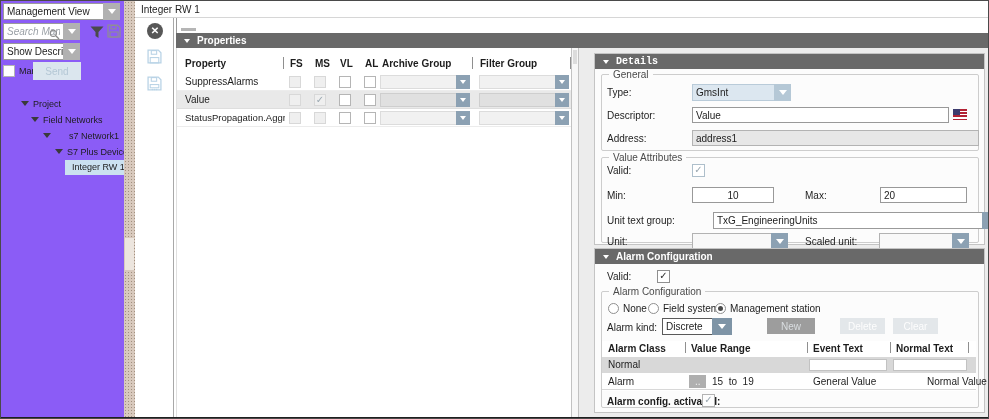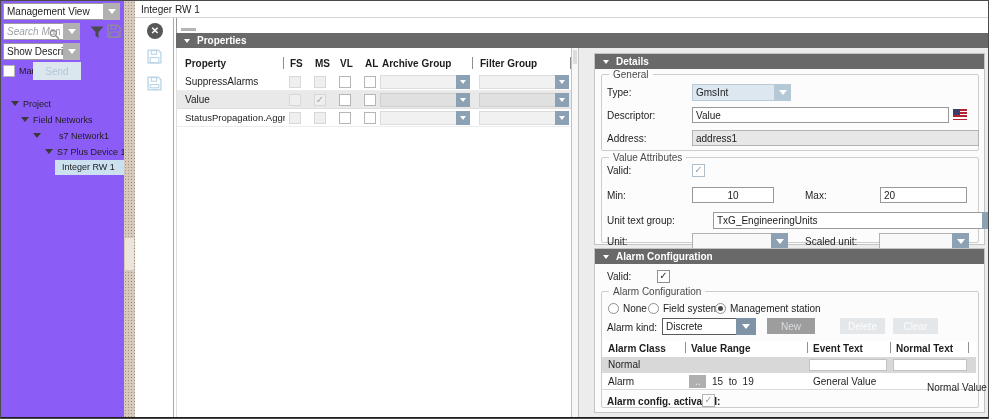--- a/index.html
+++ b/index.html
@@ -86,21 +86,21 @@
       <div class="fld s9">Show Description</div>
       <div class="ar">
           <i></i>
         </div>
     </div>
 
     <div class="a ck" style="left:2px;top:64px;"></div>
     <span class="a lb s9" style="left:18px;top:65px;">Mar</span>
     <button class="a btn" style="left:32px;top:61px;width:48px;height:18px;background:#dbe6ee;color:#b4c7d5;">Send</button>
 
-    <div class="a" style="left:4px;top:92px;width:122px;height:327px;text-align:right;">
+    <div class="a" style="left:14px;top:92px;width:122px;height:327px;text-align:right;">
       <div class="a" style="left:0;top:3px;width:123px;height:15px;">
         <span class="a tdn" style="left:6px;top:5px;"></span>
         <span class="a lb s9" style="left:18px;top:3px;">Project</span>
       </div>
       <div class="a" style="left:0;top:19px;width:123px;height:15px;">
         <span class="a tdn" style="left:16px;top:5px;"></span>
         <span class="a lb s9" style="left:28px;top:3px;">Field Networks</span>
       </div>
       <div class="a" style="left:0;top:35px;width:123px;height:15px;">
         <span class="a tdn" style="left:28px;top:5px;"></span>
@@ -232,21 +232,21 @@
     </div>
   </div>
 
   <div class="a" style="left:570px;top:47px;width:8px;height:372px;background:#f7f7f7;border-left:1px solid #c2c2c2;border-right:1px solid #c2c2c2;">
     <div class="a" style="left:1px;top:2px;width:4px;height:14px;background:#dcdcdc;"></div>
   </div>
 
   <div class="a" style="left:578px;top:47px;width:409px;height:372px;background:#ececec;">
 
     <div class="a box" style="left:15px;top:5px;width:391px;height:192px;">
-      <div class="hdr" style="height:15px;">
+      <div class="hdr" style="height:15px;font-family:Liberation Mono, monospace;">
         <span class="tdn w"></span>
         <span>Details</span>
       </div>
 
       <div class="a fset" style="left:6px;top:20px;width:378px;height:77px;">
         <span class="leg">General</span>
       </div>
       <span class="a lb" style="left:12px;top:33px;">Type:</span>
       <div class="a dd" style="left:97px;top:30px;width:99px;height:17px;">
         <div class="fld" style="background:#dce7f0;border-color:#b9cbd9;">GmsInt</div>
@@ -307,21 +307,21 @@
       </div>
 
       <span class="a radio" style="left:13px;top:54px;"></span>
       <span class="a lb" style="left:28px;top:54px;">None</span>
       <span class="a radio" style="left:53px;top:54px;"></span>
       <span class="a lb" style="left:68px;top:54px;">Field system</span>
       <span class="a radio sel" style="left:120px;top:54px;"></span>
       <span class="a lb" style="left:135px;top:54px;">Management station</span>
 
       <span class="a lb" style="left:12px;top:73px;">Alarm kind:</span>
-      <div class="a dd" style="left:67px;top:69px;width:94px;height:17px;">
+      <div class="a dd" style="left:67px;top:69px;width:70px;height:17px;">
         <div class="fld" style="border-color:#5a5a5a;">Discrete</div>
         <div class="ar" style="background:#7e94a6;width:20px;">
             <i></i>
           </div>
       </div>
       <button class="a btn" style="left:172px;top:69px;width:48px;height:16px;background:#9d9d9d;color:#d9dde0;">New</button>
       <button class="a btn" style="left:245px;top:69px;width:45px;height:16px;background:#e3e7ea;color:#fdfdfd;">Delete</button>
       <button class="a btn" style="left:298px;top:69px;width:45px;height:16px;background:#e3e7ea;color:#fdfdfd;">Clear</button>
 
       <div class="a" style="left:7px;top:92px;width:374px;height:50px;background:#fff;">
@@ -338,21 +338,21 @@
         <div class="a" style="left:0;top:16px;width:374px;height:16px;background:#d8d8d8;">
           <span class="a lb" style="left:6px;top:2px;">Normal</span>
           <span class="a" style="left:207px;top:2px;width:78px;height:12px;background:#fff;border:1px solid #c2c2c2;"></span>
           <span class="a" style="left:291px;top:2px;width:74px;height:12px;background:#fff;border:1px solid #c2c2c2;"></span>
         </div>
         <div class="a" style="left:0;top:33px;width:374px;height:16px;background:#fff;border-bottom:1px solid #d8d8d8;">
           <span class="a lb" style="left:6px;top:2px;">Alarm</span>
           <button class="a btn" style="left:87px;top:1px;width:17px;height:13px;background:#afafaf;color:#f0f0f0;line-height:8px;">..</button>
           <span class="a lb" style="left:110px;top:2px;white-space:pre;">15  to  19</span>
           <span class="a lb" style="left:211px;top:2px;">General Value</span>
-          <span class="a lb" style="left:294px;top:8px;padding-left:31px;">Normal Value</span>
+          <span class="a lb" style="left:294px;top:2px;padding-left:31px;">Normal Value</span>
         </div>
       </div>
 
       <span class="a lb b" style="left:12px;top:147px;">Alarm config. activated:</span>
       <span class="a ck on gray" style="left:107px;top:145px;width:13px;height:13px;border-color:#b3b3b3;background:#fdfdfd;"></span>
     </div>
   </div>
 
   <div class="a" style="left:0;top:416px;width:989px;height:3px;background:#1f1f1f;"></div>
 </div>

• • • • •

Each line of the records that holds the word "Value" should be copied out.

* [RESULT OF THIS EXERCISE]:
           <span class="a lb" style="left:211px;top:2px;">General Value</span>
-          <span class="a lb" style="left:294px;top:8px;padding-left:31px;">Normal Value</span>
+          <span class="a lb" style="left:294px;top:2px;padding-left:31px;">Normal Value</span>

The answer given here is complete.